JILLIAN AUSTIN / BRANDON SUN Enlarge Image

Water rushes over First Street North Friday. The city shut it down Friday after the water level reached 1,179 feet above sea level.

BRANDON -- The Assiniboine River is expected to peak as early as noon today -- a week earlier than originally thought.

The city is now bracing for the river to reach or surpass 2011 flood levels.

"It's happening a lot faster than we ever thought, but we're ready," said Mayor Shari Decter Hirst during a media briefing at city hall late Friday afternoon.

The river had risen by two feet during the day Thursday, and is expected to rise another three feet by today. Manitoba Infrastructure and Transportation said the Assiniboine River is expected to peak in Brandon at 1,182.7 to 1,183.1 feet above sea level. The 2011 peak was 1,182.89 feet.

Brian Kayes, the city's director of risk and emergency management, said the peak won't be short-lived as forecasters were predicting.

'It's happening a lot faster than we ever thought, but we're ready' -- Mayor Shari Decter Hirst

Following the initial peak, officials expect the water to recede slightly for a few days, peak again and then remain high for a few weeks.

"The river is likely to settle into a level of something around 1,181 perhaps for a week or two," Kayes said.

The city had to close First Street North early Friday when the level reached 1,179 feet.

"So we need to get the level down below that before we can regain access to that transportation system," Kayes said. "(We're) looking at a more extended period in terms of having transportation woes in the city.

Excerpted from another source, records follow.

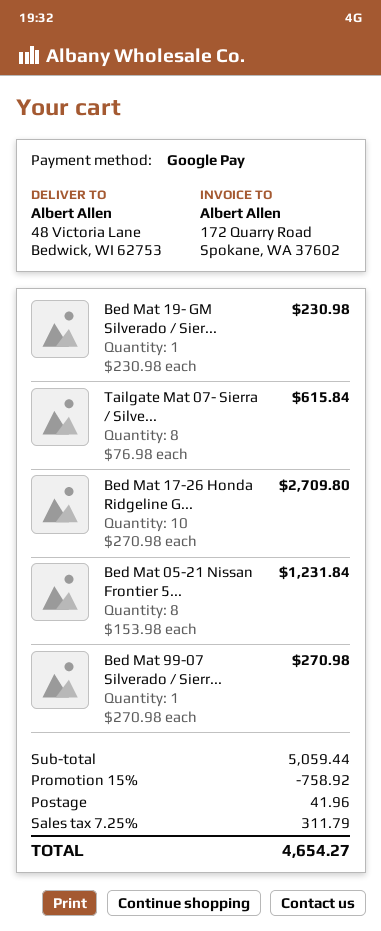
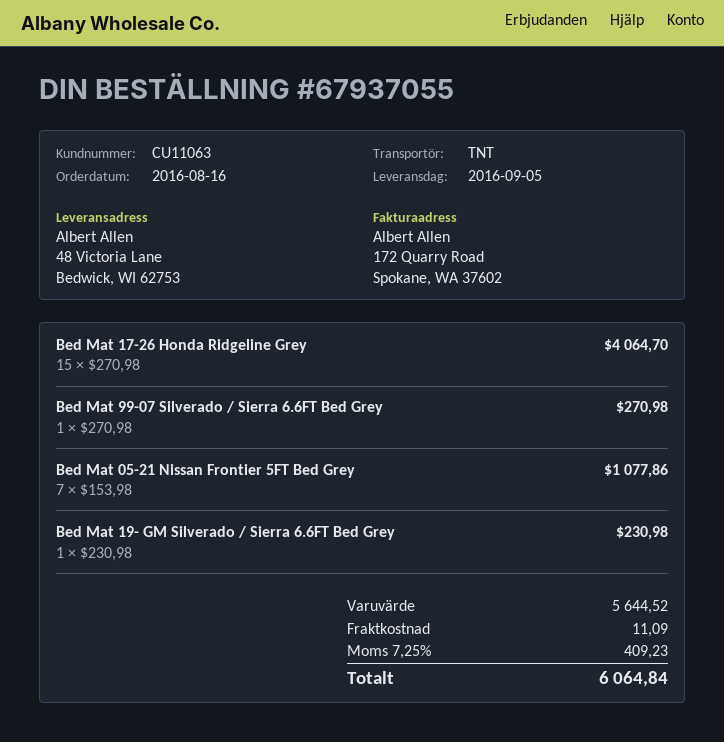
Tailgate Mat 07- Sierra / Silve...: 8 x 76.98 = 615.84 -> none
Bed Mat 17-26 Honda Ridgeline G...: 10 x 270.98 = 2709.80 -> 15 x 270.98 = 4064.70
Bed Mat 05-21 Nissan Frontier 5...: 8 x 153.98 = 1231.84 -> 7 x 153.98 = 1077.86
subtotal: 5059.44 -> 5644.52
discount: 15% = 758.92 -> none
shipping: 41.96 -> 11.09
tax: 7.25% = 311.79 -> 7.25% = 409.23
total: 4654.27 -> 6064.84

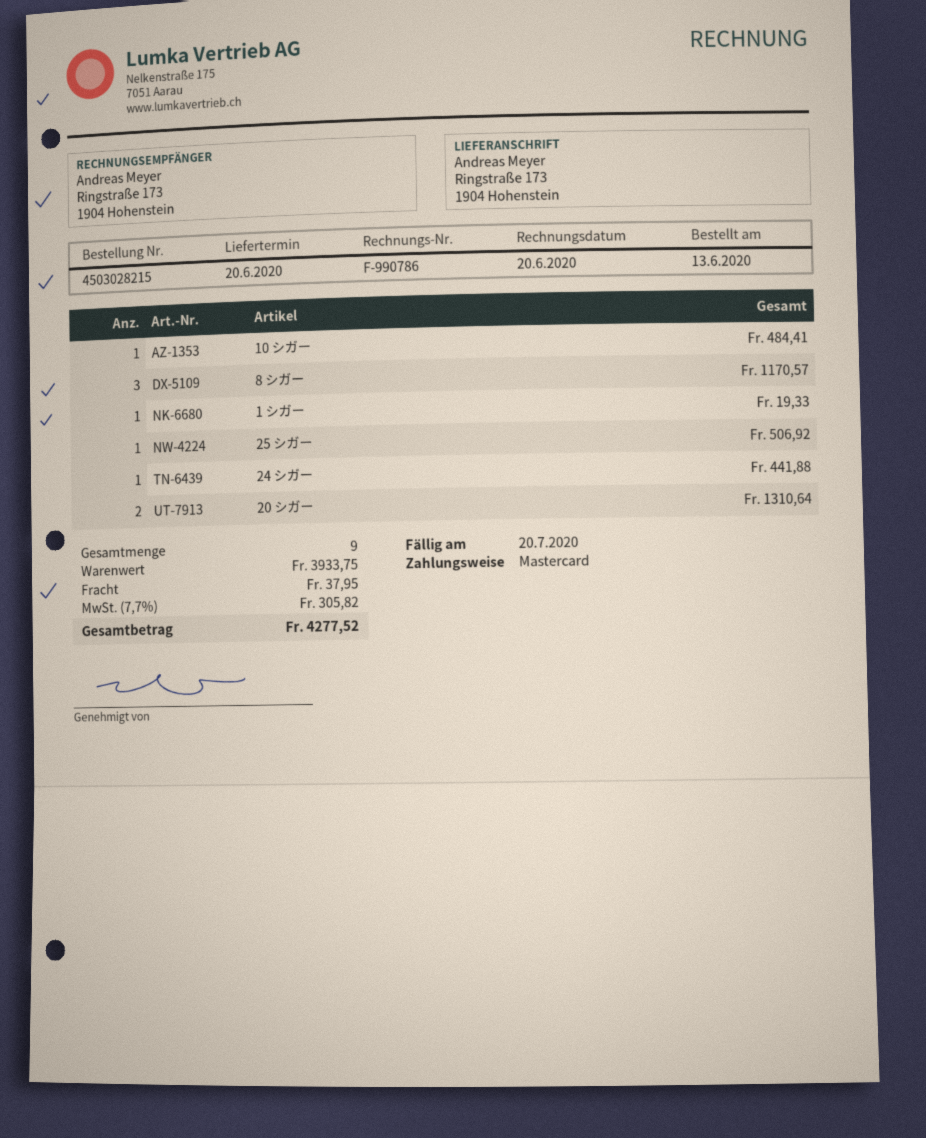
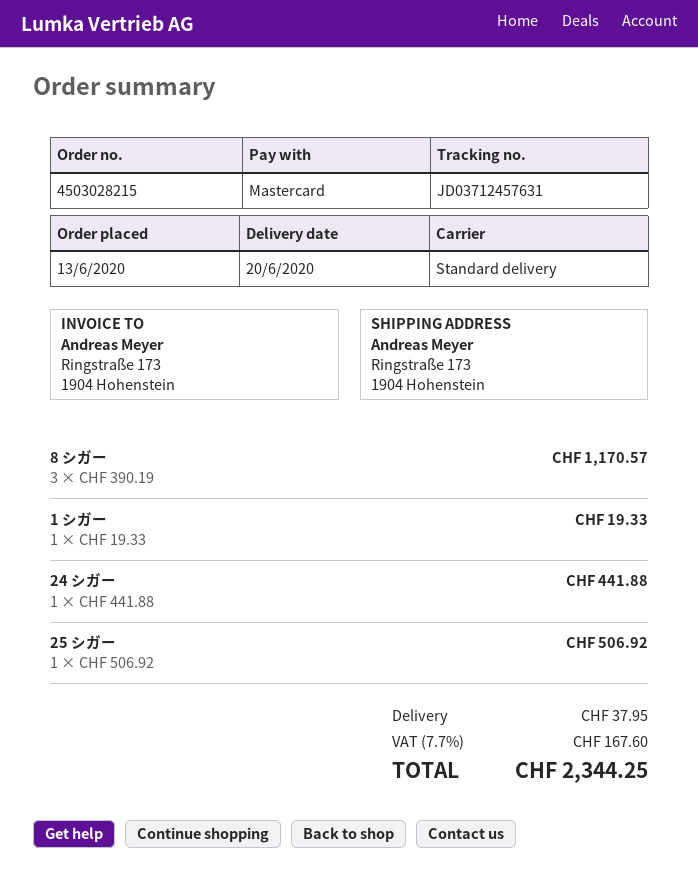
10 シガー: 1 for 484.41 -> none
20 シガー: 2 for 1310.64 -> none
tax: 7.7% = 305.82 -> 7.7% = 167.60
total: 4277.52 -> 2344.25

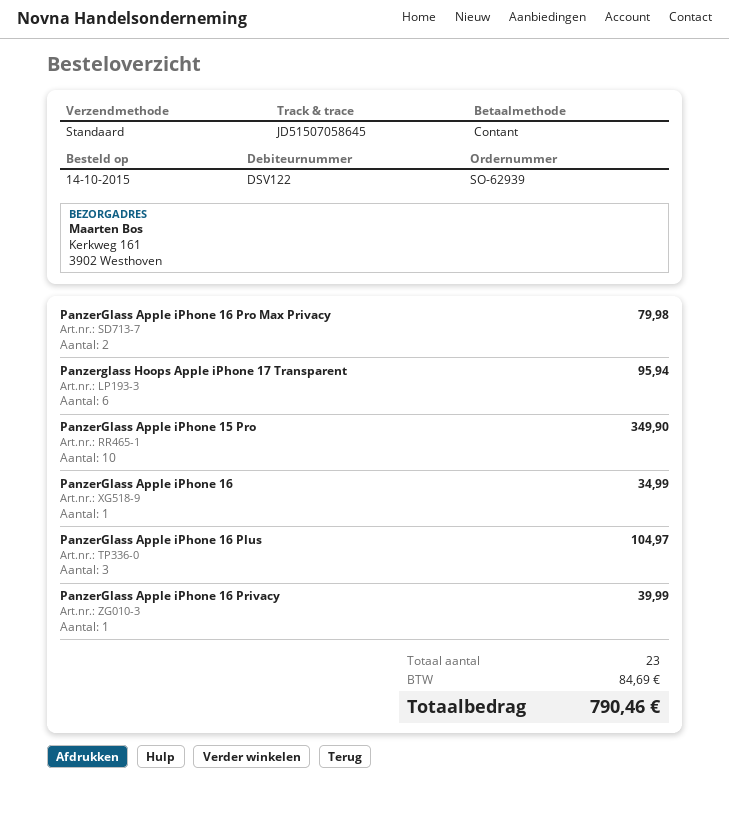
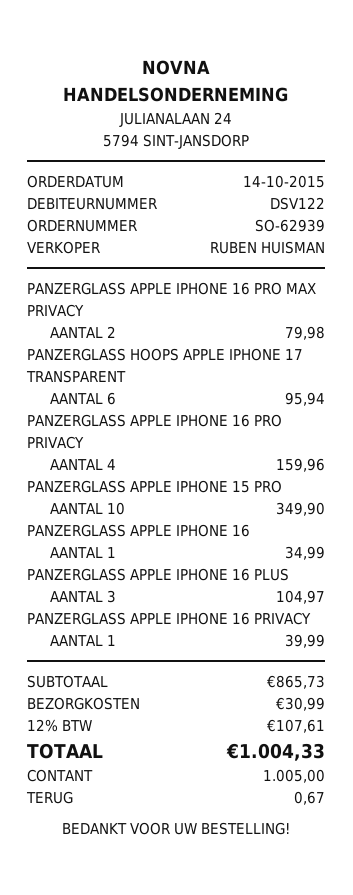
PANZERGLASS APPLE IPHONE 16 PRO PRIVACY: none -> 4 for 159.96
shipping: none -> 30.99
tax: 84.69 -> 107.61
total: 790.46 -> 1004.33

"We have a couple more things we need to do, but certainly we're heading in the right direction," he said.

"We are concerned, we're hoping we don't have to evacuate, because we have six children that we'd have to stick in a hotel," said Deanna Peters, who lives on Stickney Avenue. "We're hoping and crossing our fingers that they get it figured out."

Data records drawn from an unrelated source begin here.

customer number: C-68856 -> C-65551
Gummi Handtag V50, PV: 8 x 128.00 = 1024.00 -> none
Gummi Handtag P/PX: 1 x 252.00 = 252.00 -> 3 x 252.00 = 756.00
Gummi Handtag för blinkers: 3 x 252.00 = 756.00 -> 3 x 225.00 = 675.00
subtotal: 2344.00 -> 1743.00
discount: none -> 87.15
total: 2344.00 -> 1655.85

Alan Nickel lives on McDonald Avenue, not far from the flooded Wheat City Golf Course. Nickel's backyard backs onto the Assiniboine, and over the past few days he has seen the water rise significantly.

"This is only the second time in my lifetime I've seen it this high," Nickel said.

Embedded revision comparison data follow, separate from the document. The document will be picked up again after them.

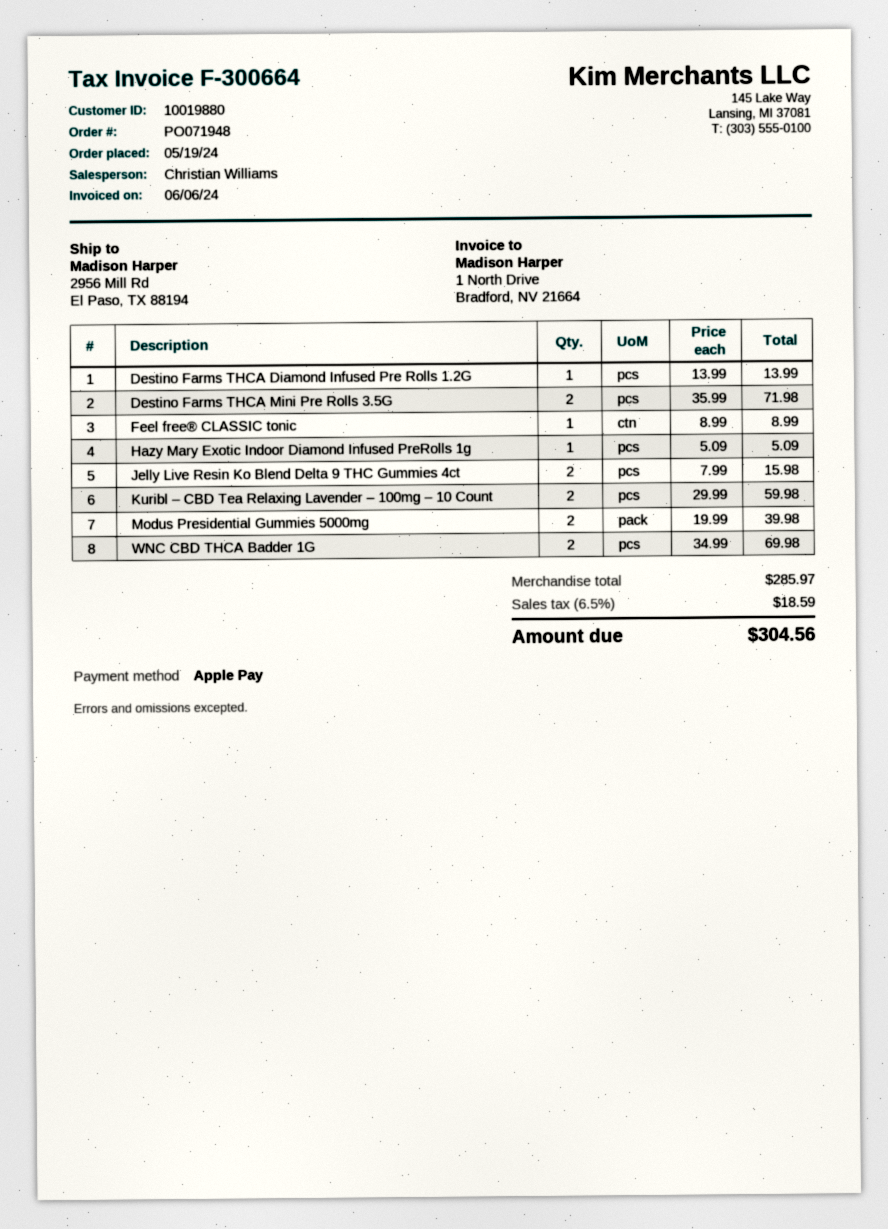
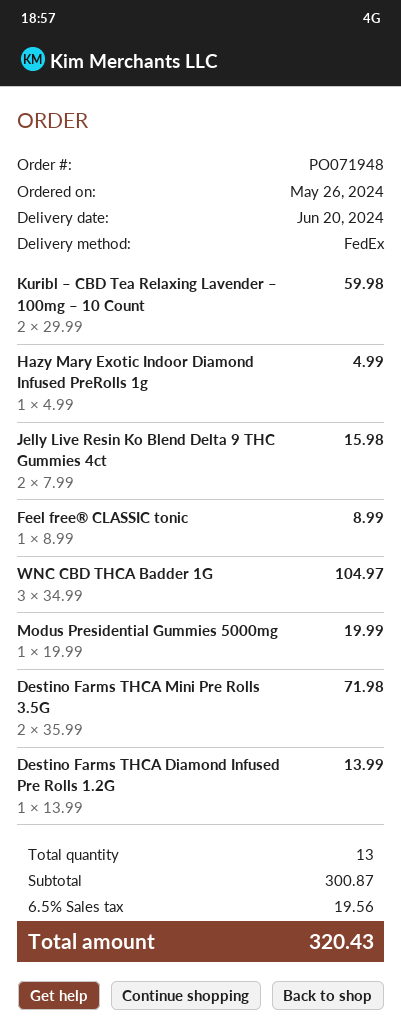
order date: 2024-05-19 -> 2024-05-26
Hazy Mary Exotic Indoor Diamond Infused PreRolls 1g: 1 x 5.09 = 5.09 -> 1 x 4.99 = 4.99
Modus Presidential Gummies 5000mg: 2 x 19.99 = 39.98 -> 1 x 19.99 = 19.99
WNC CBD THCA Badder 1G: 2 x 34.99 = 69.98 -> 3 x 34.99 = 104.97
subtotal: 285.97 -> 300.87
tax: 6.5% = 18.59 -> 6.5% = 19.56
total: 304.56 -> 320.43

Meanwhile, some 65 volunteer sandbaggers rallied to protect a home on Rosser Avenue East.

The property owned by Dave Barnes flooded back in 2011.

"It's a bit of a freaky déj vu," Barnes said, as he took a quick break from tossing sandbags. "I never thought I would repeat it."

Barnes was grateful for all of the people who volunteered their time to help him out.

"This is a big event, and once again it's catching us really by surprise," he said. "We weren't expecting anything like this, and it's got to have the city scrambling in 100 directions Oh my, I can't even imagine the stress on the officials of our town.

"But you know, when push comes to shove, the Brandonite shows up."

The Brandon Police Service is urging people to access the city through either the west (Highway 1A through Kemnay) or east (Highway 110) entrances.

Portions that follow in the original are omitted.